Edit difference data
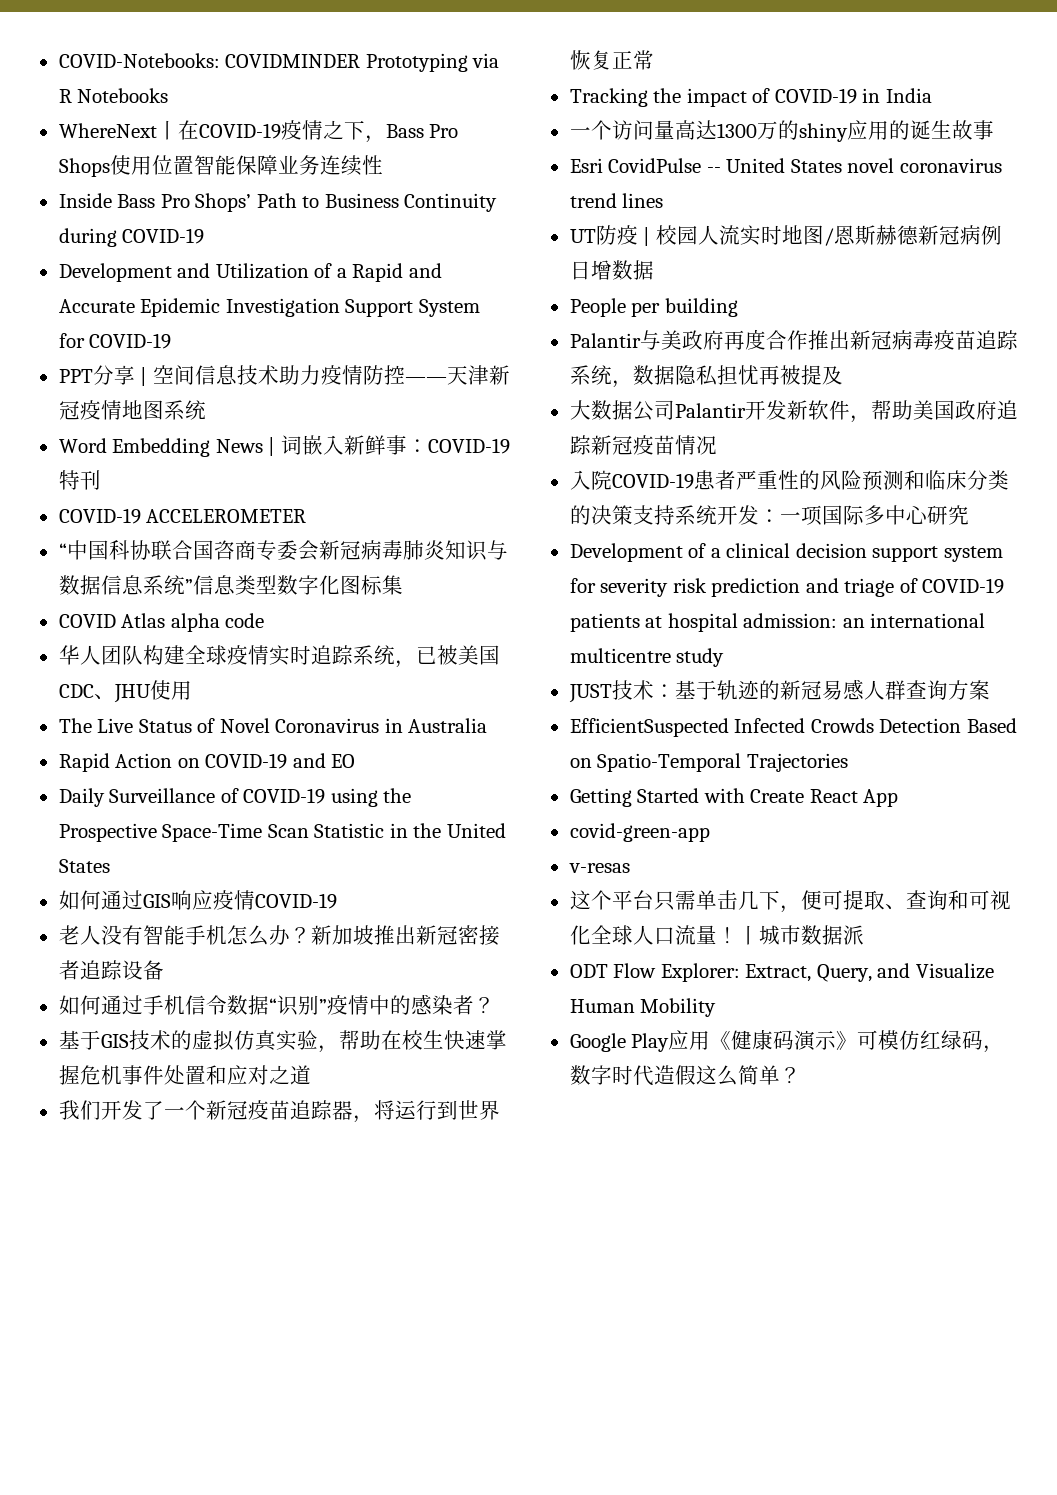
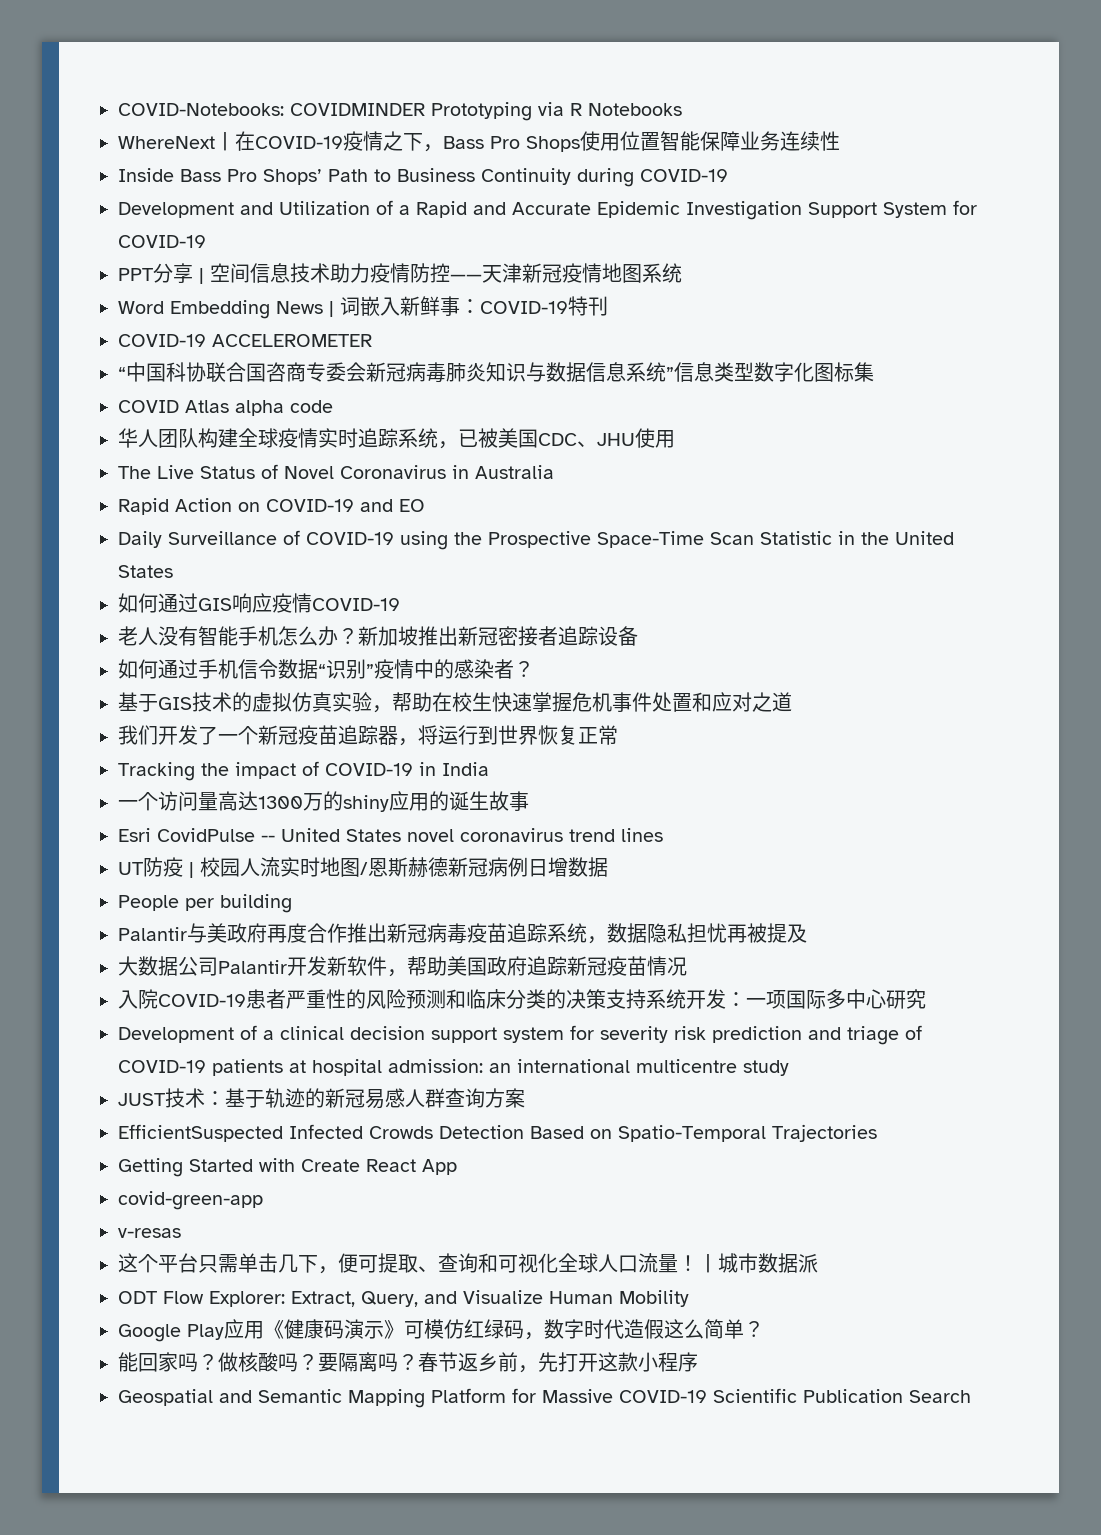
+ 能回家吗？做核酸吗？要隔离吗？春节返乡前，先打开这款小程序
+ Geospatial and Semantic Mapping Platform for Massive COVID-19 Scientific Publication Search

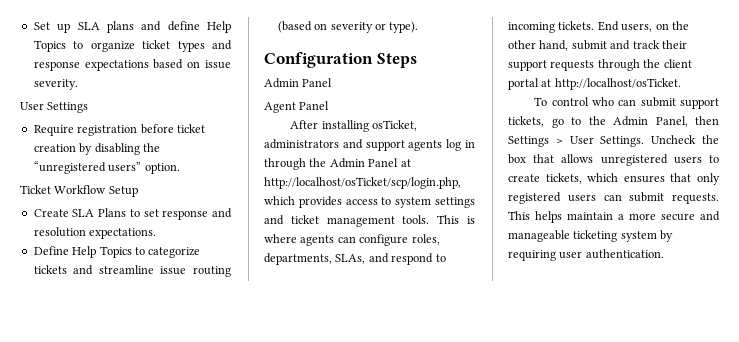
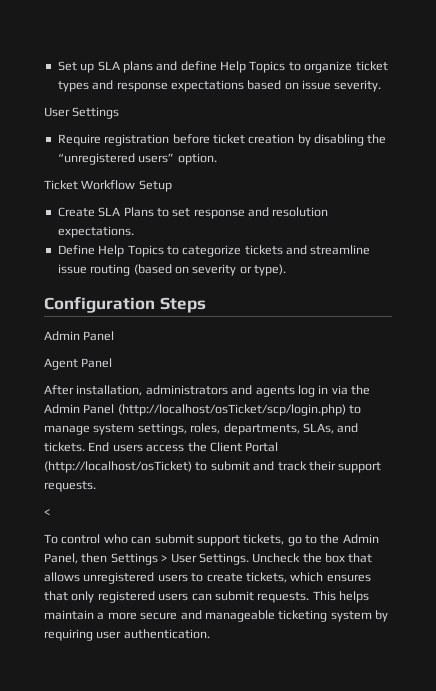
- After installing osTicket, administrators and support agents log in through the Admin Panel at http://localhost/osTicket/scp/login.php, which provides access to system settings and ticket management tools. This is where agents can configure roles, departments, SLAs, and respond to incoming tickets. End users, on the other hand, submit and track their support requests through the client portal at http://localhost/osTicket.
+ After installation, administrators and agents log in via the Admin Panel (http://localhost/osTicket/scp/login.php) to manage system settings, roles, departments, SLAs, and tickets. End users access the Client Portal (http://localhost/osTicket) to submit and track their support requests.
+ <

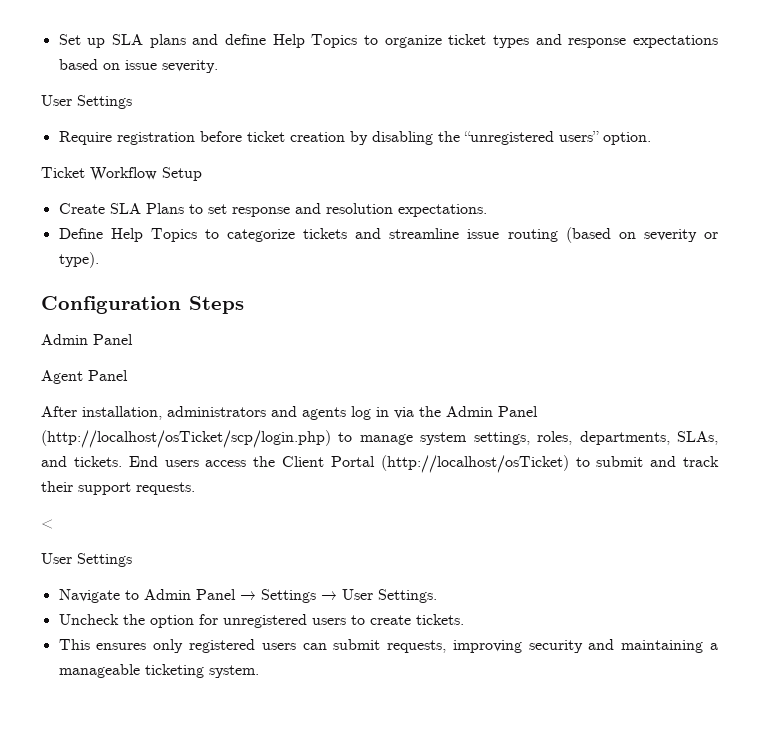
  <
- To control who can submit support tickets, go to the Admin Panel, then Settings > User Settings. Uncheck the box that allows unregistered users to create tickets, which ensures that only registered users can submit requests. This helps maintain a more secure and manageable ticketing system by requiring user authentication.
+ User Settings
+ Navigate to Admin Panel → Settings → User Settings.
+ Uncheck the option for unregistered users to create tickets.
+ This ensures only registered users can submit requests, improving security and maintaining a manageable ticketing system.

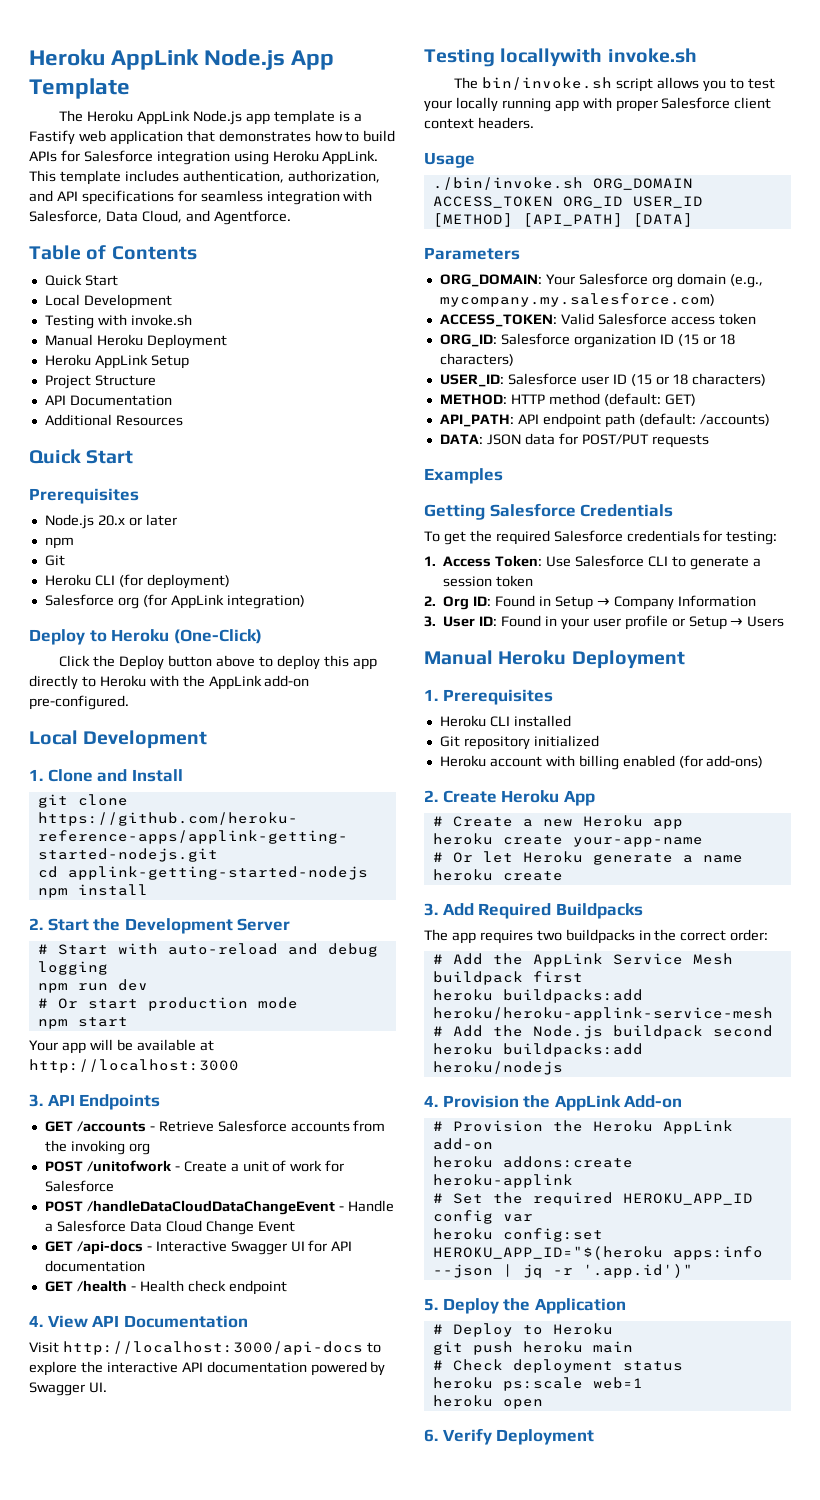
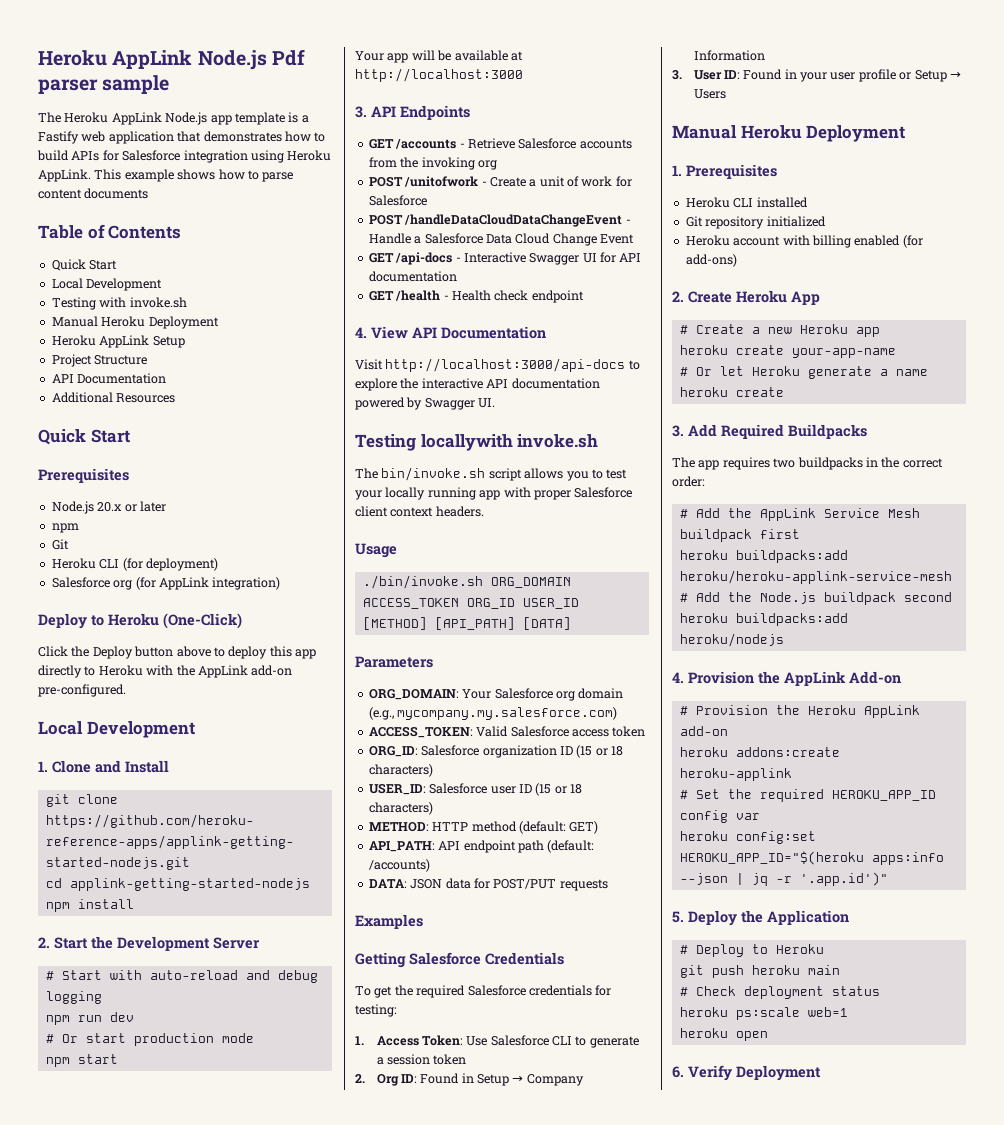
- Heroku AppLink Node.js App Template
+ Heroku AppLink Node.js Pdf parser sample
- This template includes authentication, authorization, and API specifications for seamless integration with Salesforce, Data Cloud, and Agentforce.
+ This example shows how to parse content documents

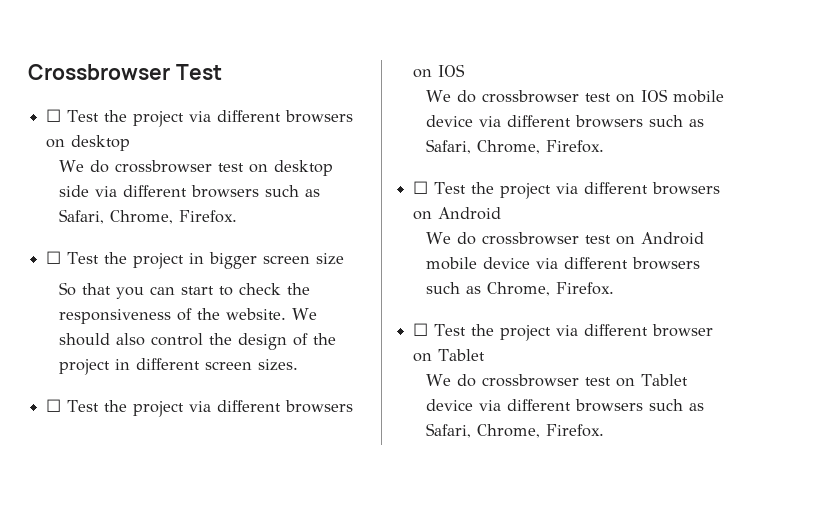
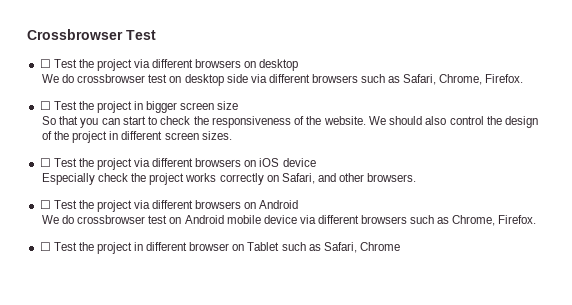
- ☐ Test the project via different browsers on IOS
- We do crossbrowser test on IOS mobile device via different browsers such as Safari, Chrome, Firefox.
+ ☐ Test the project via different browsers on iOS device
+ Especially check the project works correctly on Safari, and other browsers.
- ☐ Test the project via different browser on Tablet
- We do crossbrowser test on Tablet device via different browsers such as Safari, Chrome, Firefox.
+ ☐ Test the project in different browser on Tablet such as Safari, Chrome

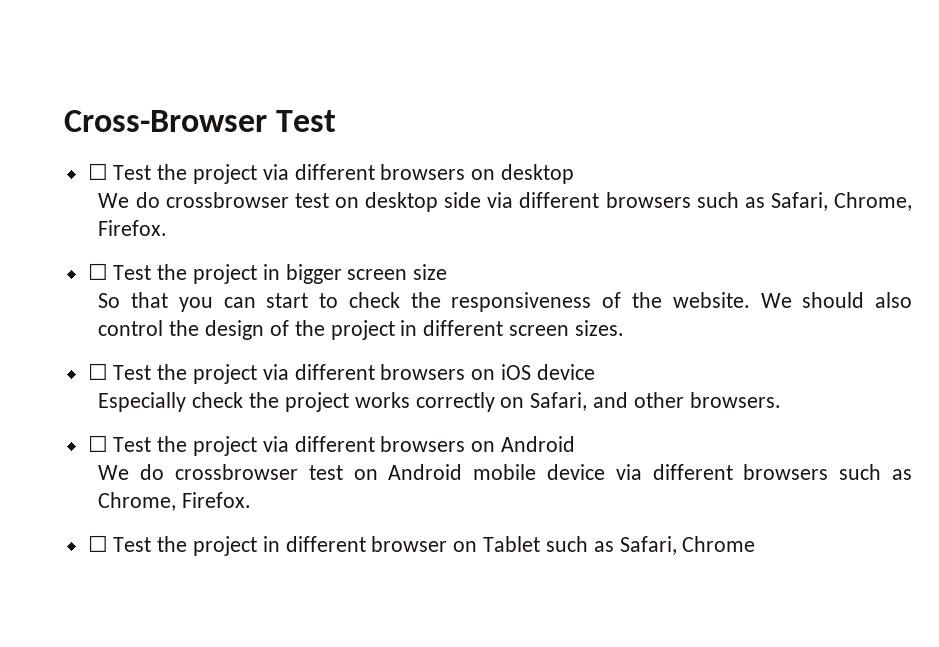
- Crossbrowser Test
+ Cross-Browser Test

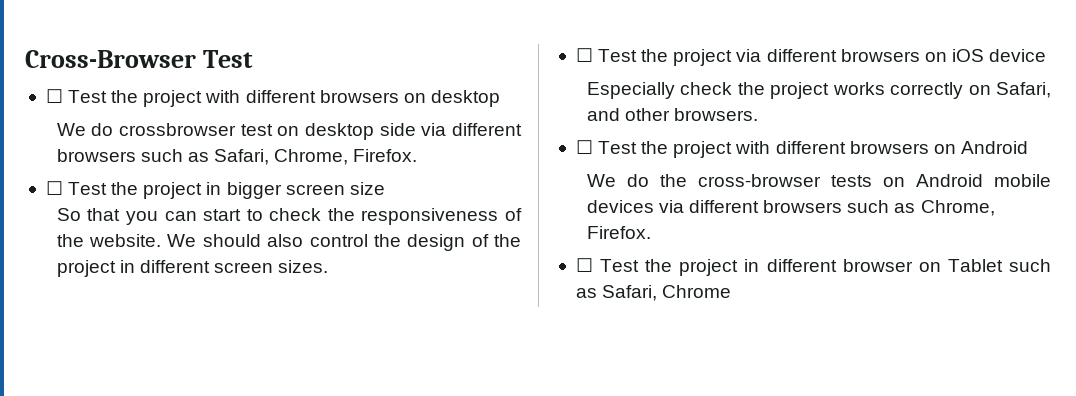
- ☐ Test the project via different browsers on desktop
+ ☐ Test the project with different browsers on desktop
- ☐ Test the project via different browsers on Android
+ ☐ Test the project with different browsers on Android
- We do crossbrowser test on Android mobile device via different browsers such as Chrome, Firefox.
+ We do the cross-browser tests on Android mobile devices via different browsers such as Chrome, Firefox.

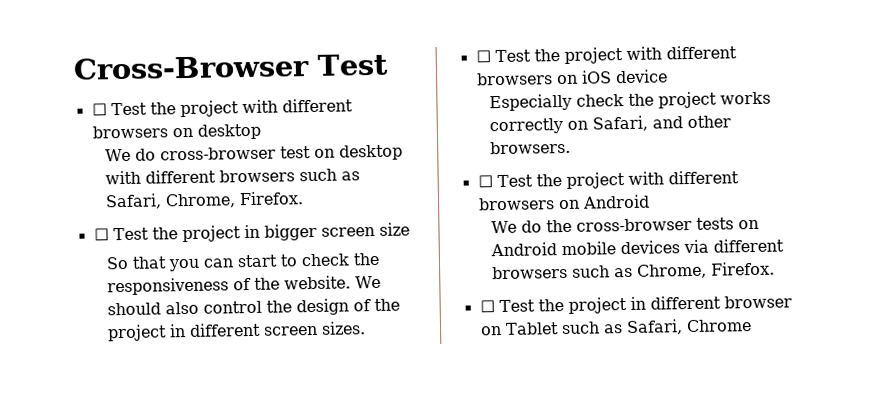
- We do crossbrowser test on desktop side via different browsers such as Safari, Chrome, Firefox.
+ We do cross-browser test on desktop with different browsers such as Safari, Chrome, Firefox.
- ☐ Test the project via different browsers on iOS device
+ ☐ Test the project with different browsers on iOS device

### EXERCISE DETAILS
Retype, exactly as written, each line from the one containing "with different browsers on desktop" through the end of the data above, and leave out every picture.

### OUTPUT BELOW
+ ☐ Test the project with different browsers on desktop
- ☐ Test the project via different browsers on Android
+ ☐ Test the project with different browsers on Android
- We do crossbrowser test on Android mobile device via different browsers such as Chrome, Firefox.
+ We do the cross-browser tests on Android mobile devices via different browsers such as Chrome, Firefox.

- We do crossbrowser test on desktop side via different browsers such as Safari, Chrome, Firefox.
+ We do cross-browser test on desktop with different browsers such as Safari, Chrome, Firefox.
- ☐ Test the project via different browsers on iOS device
+ ☐ Test the project with different browsers on iOS device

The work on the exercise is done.